■ EXERCISE PROMPT ■
This task asks for the lines from the one with "[289,383,335,394] karma ->" to the final line below, repeated exactly, with pictures omitted.

Version difference data
"""
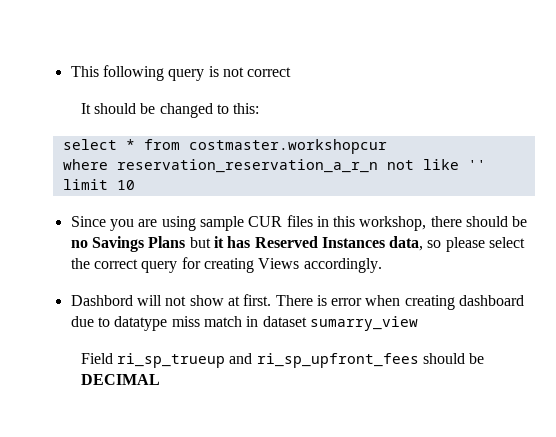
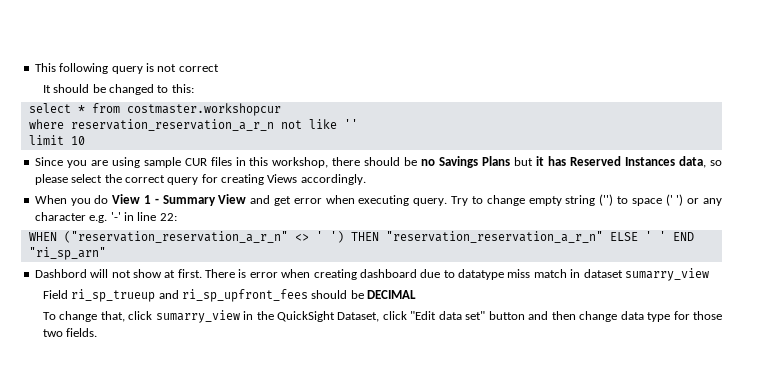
(382, 265) none -> [34,194,722,206] [34,212,177,223] [28,231,694,243] [28,247,106,260] // When you do View 1 - Summary View and get error when executing query. Try to change empty string ('') to space (' ') or any character e.g. '-' in line 22: // WHEN ("reservation_reservation_a_r_n" <> ' ') THEN "reservation_reservation_a_r_n" ELSE ' ' END "ri_sp_arn"
(160, 379) none -> [42,310,722,323] [42,328,98,337] // To change that, click sumarry_view in the QuickSight Dataset, click "Edit data set" button and then change data type for those two fields.

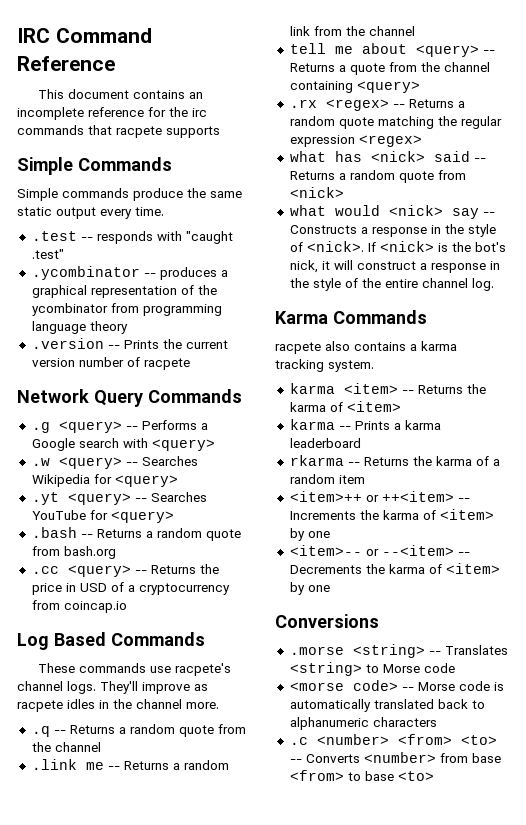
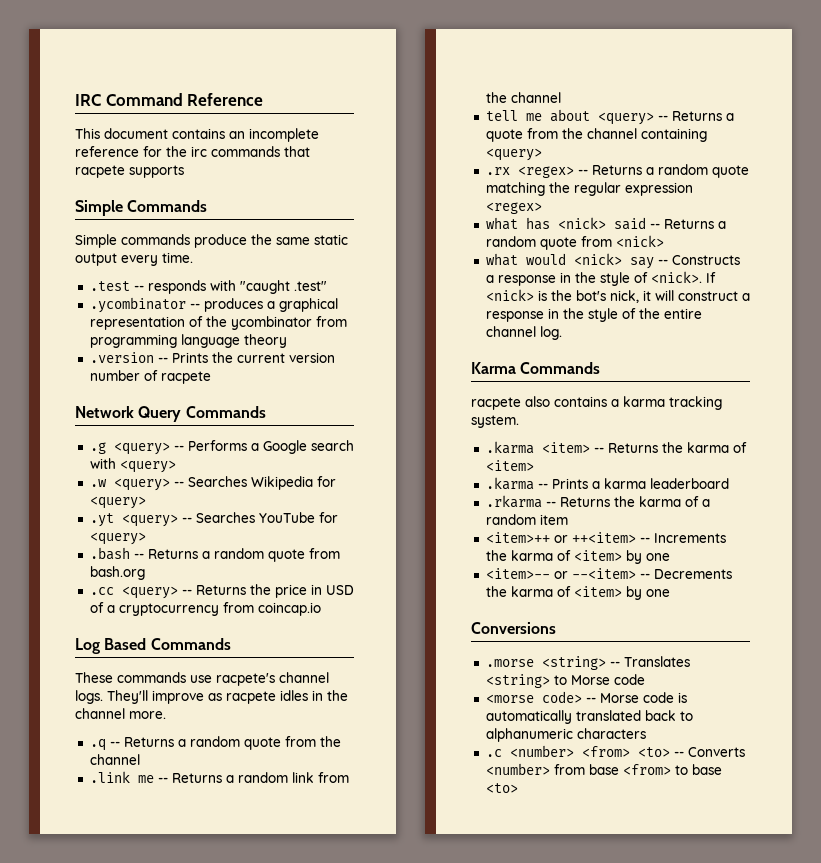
[289,383,335,394] karma -> [485,441,534,454] .karma
[289,419,335,430] karma -> [485,477,534,490] .karma
[289,455,344,466] rkarma -> [485,495,542,508] .rkarma

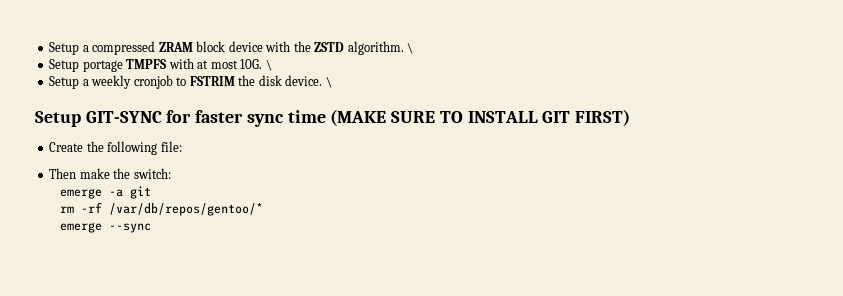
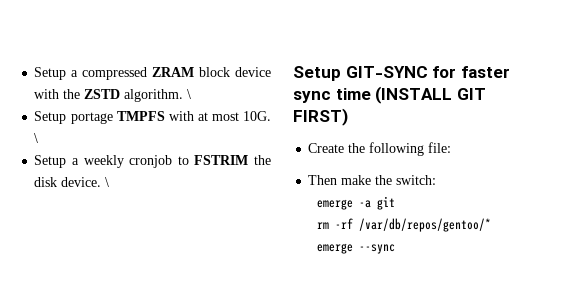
[330,109,538,126] (MAKE SURE TO INSTALL -> [375,86,453,104] (INSTALL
"""
■ OUTPUT FOR THIS EXERCISE ■
[289,383,335,394] karma -> [485,441,534,454] .karma
[289,419,335,430] karma -> [485,477,534,490] .karma
[289,455,344,466] rkarma -> [485,495,542,508] .rkarma

[330,109,538,126] (MAKE SURE TO INSTALL -> [375,86,453,104] (INSTALL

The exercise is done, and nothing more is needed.